Atrial septal defect can be easily missed in chromosome 18q deletion syndrome

• Published in: Oxford Medical Case Reports Vol. 2018; no. 10; p. omy076
• Main Authors: Sabouni, Mouhamed Amr, Benedict, David, Alom, Md Saiful, Petty, Stephen, Patel, Keyoor
• Format: Journal Article
• Language: English
• Published: England Oxford University Press 01.10.2018
• Subjects: Case Report
• ISSN: 2053-8855; 2053-8855
• DOI: 10.1093/omcr/omy076

Abstract The frequency of 18q− is estimated to be approximately 1/40 000 live births and is more commonly associated with certain clinical features including short stature, intellectual disability and malformations of many major organ systems. Congenital cardiac abnormalities are present in 24–36% of cases and screening can prove difficult.
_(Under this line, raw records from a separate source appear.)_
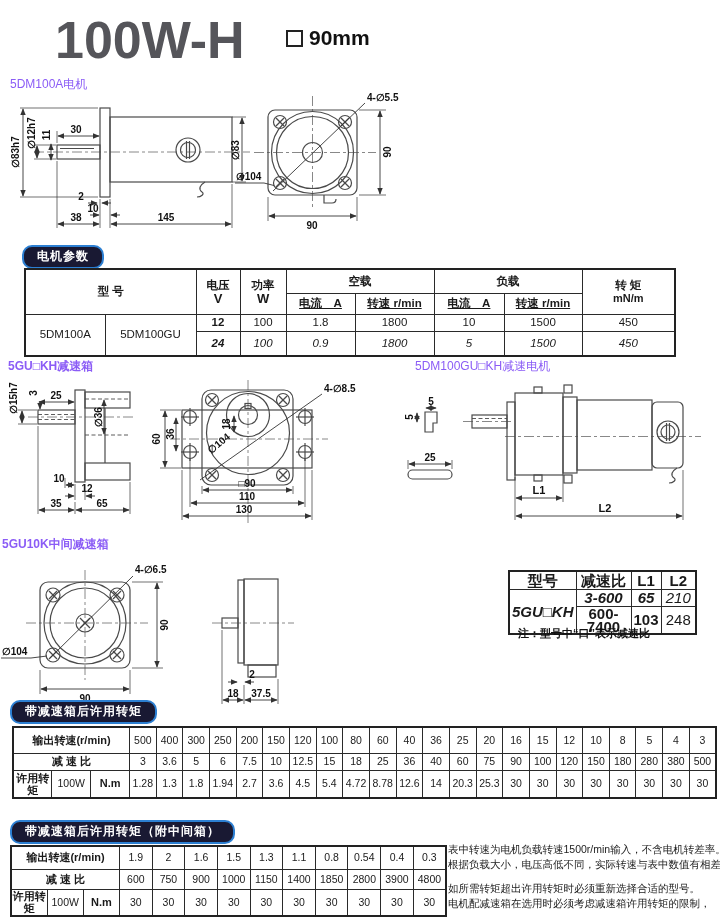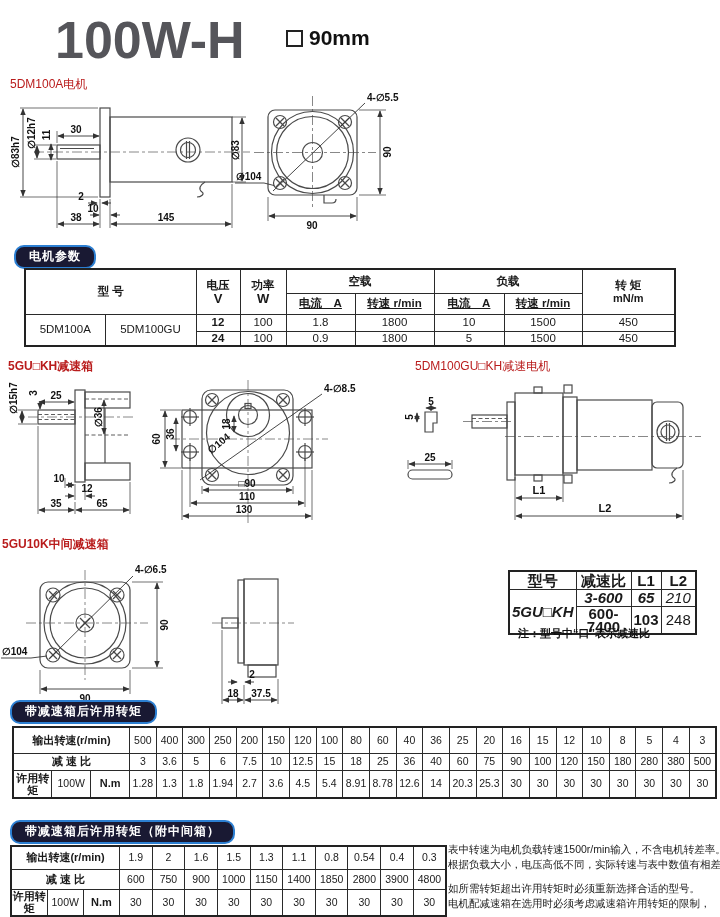"5DM100A电机" .dwg-label { color: #b91c1c -> #8b5cf6 }
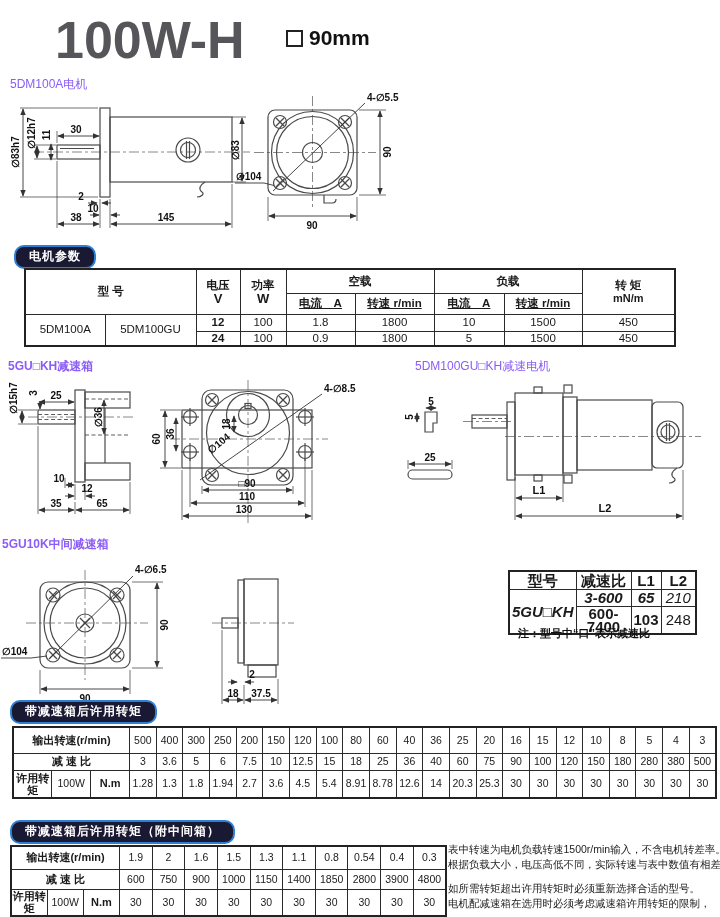"电机参数" div.badge { left: 14px -> 22px }
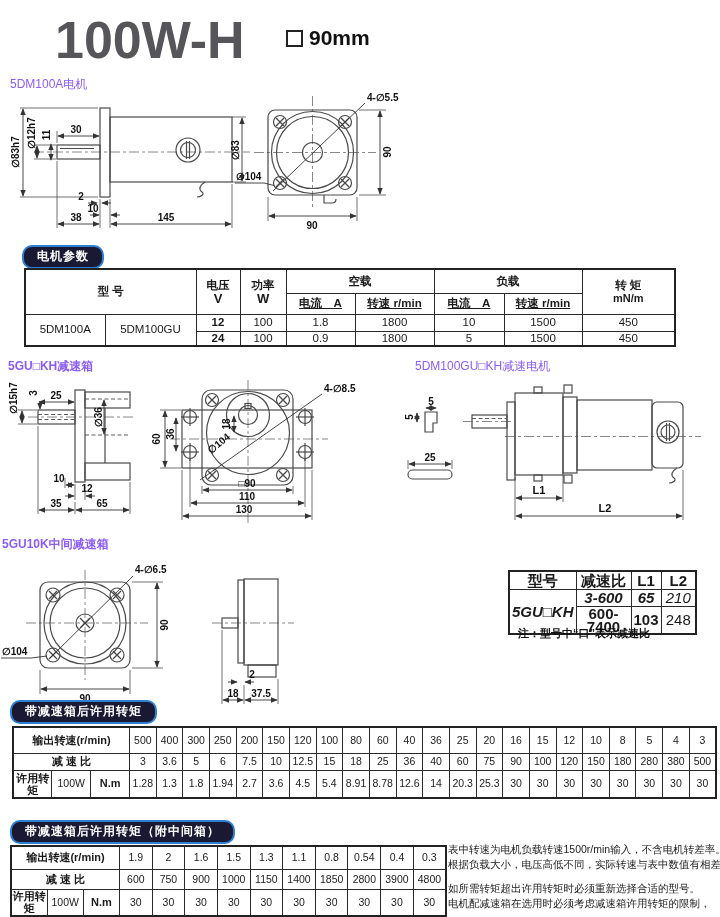"24" tr { font-style: none -> italic; height: 15px -> 25px }
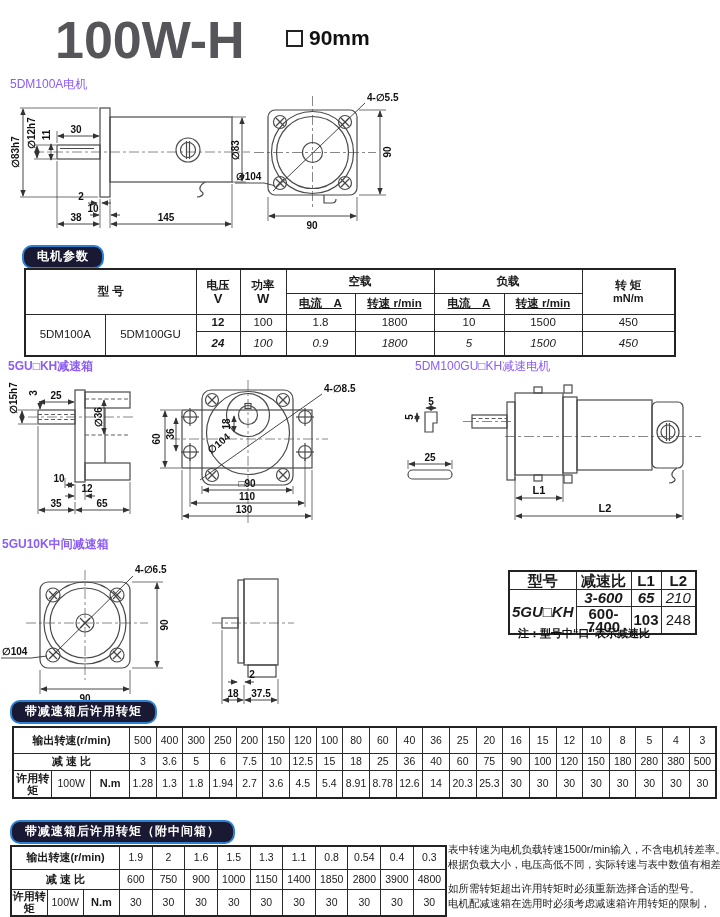"8.91" td { text: 8.91 -> 4.72 }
A 28-year-old Caucasian female with a history of long arm chromosome 18q deletion was evaluated for persistent dyspnea and decreased activity level. Multiple hospitalizations failed to identify the etiology of her symptoms. Initial transthoracic echocardiogram failed to show any underlying cardiac etiology of her symptoms. Multiple recurrent hospitalizations with the same chief complaint. A transesophageal echo (TEE) showed large secundum atrial septal defect (ASD). Successful surgical closure of her large secundum ASD provided significant symptoms relief. The threshold of obtaining TEE should be low in patients with 18q− which permits early recognition and treatment of underlying structural heart disease.